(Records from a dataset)
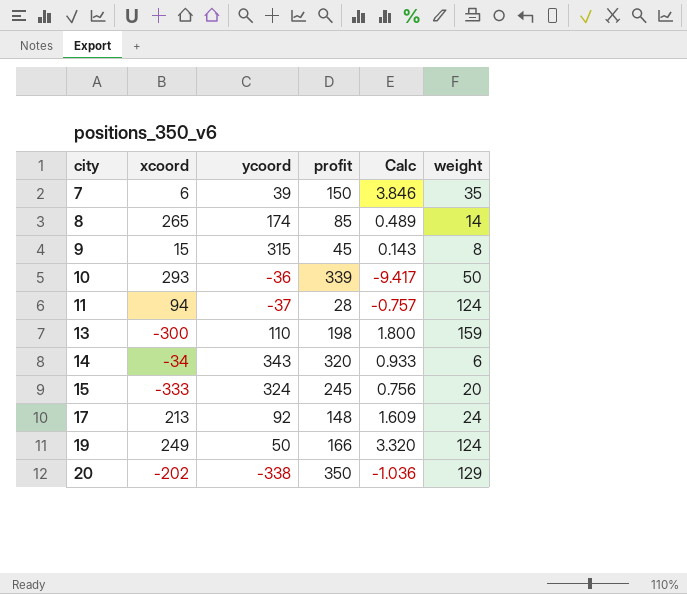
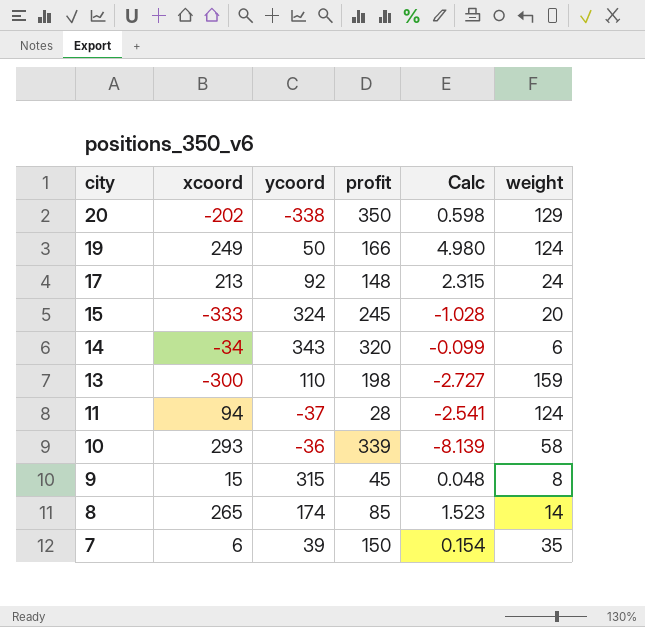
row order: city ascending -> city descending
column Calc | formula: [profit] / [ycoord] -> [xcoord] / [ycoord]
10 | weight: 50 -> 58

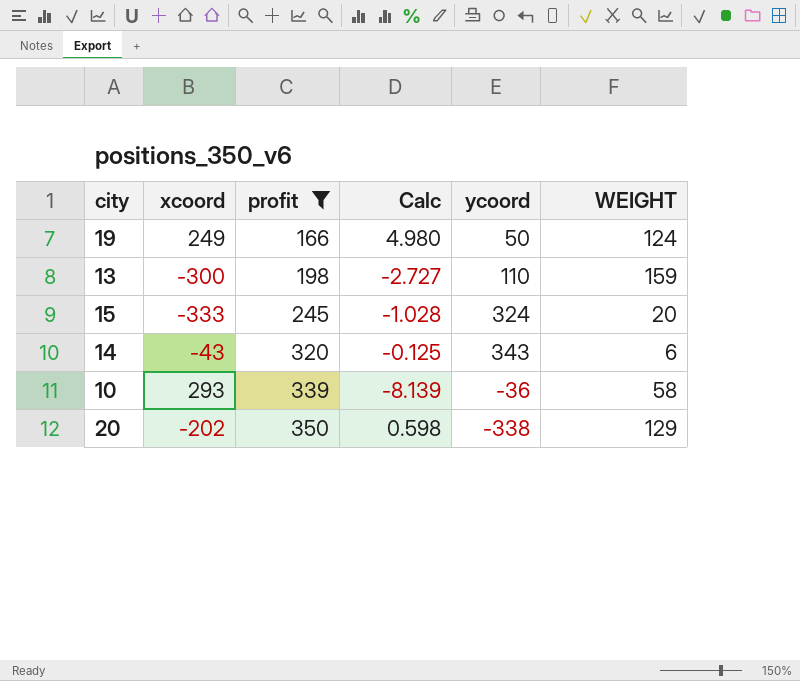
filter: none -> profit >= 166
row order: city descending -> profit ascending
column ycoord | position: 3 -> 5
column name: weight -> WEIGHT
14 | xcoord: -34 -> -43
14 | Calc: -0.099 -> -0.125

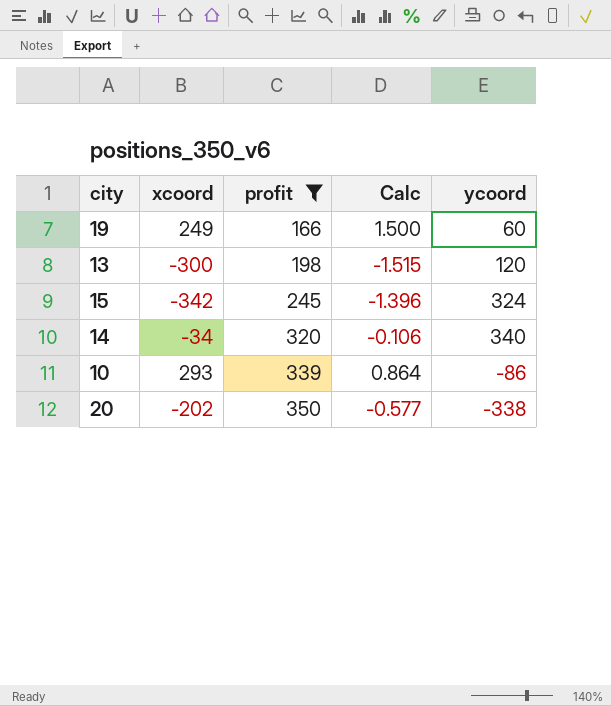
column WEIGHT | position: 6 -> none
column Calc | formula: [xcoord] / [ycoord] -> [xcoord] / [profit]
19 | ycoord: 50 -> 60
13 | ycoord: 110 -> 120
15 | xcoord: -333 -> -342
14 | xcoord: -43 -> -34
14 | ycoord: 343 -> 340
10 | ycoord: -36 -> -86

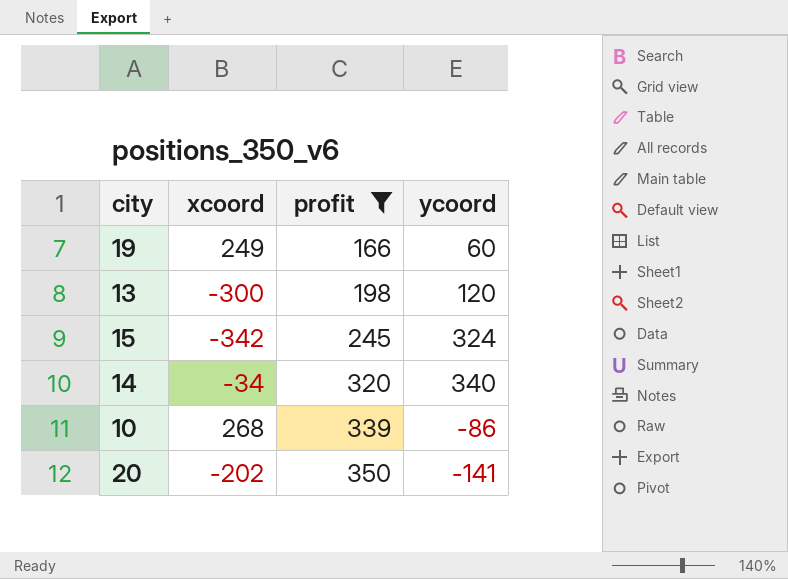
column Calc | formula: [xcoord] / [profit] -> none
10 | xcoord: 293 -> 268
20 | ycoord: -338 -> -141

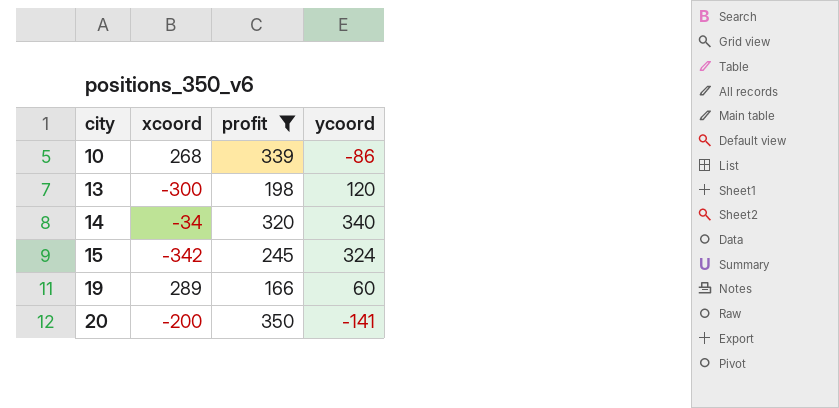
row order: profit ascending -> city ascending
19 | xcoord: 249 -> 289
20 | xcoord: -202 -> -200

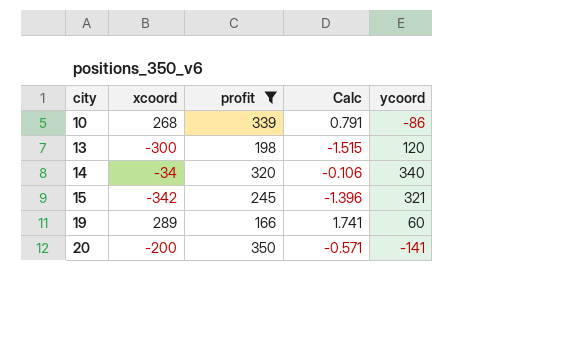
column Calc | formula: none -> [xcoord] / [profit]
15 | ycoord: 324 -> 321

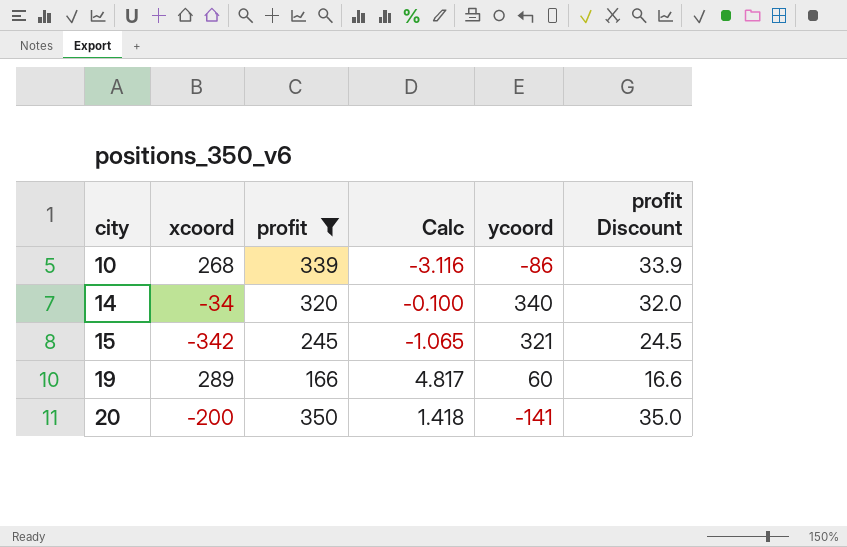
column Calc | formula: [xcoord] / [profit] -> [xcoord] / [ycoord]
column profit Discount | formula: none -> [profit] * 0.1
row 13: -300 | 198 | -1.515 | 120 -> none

**Exercise requirements**.
Above are the records. Copy every line in them holding "ycoord".

**Result of this task**.
column Calc | formula: [profit] / [ycoord] -> [xcoord] / [ycoord]
column ycoord | position: 3 -> 5
column Calc | formula: [xcoord] / [ycoord] -> [xcoord] / [profit]
19 | ycoord: 50 -> 60
13 | ycoord: 110 -> 120
14 | ycoord: 343 -> 340
10 | ycoord: -36 -> -86
20 | ycoord: -338 -> -141
15 | ycoord: 324 -> 321
column Calc | formula: [xcoord] / [profit] -> [xcoord] / [ycoord]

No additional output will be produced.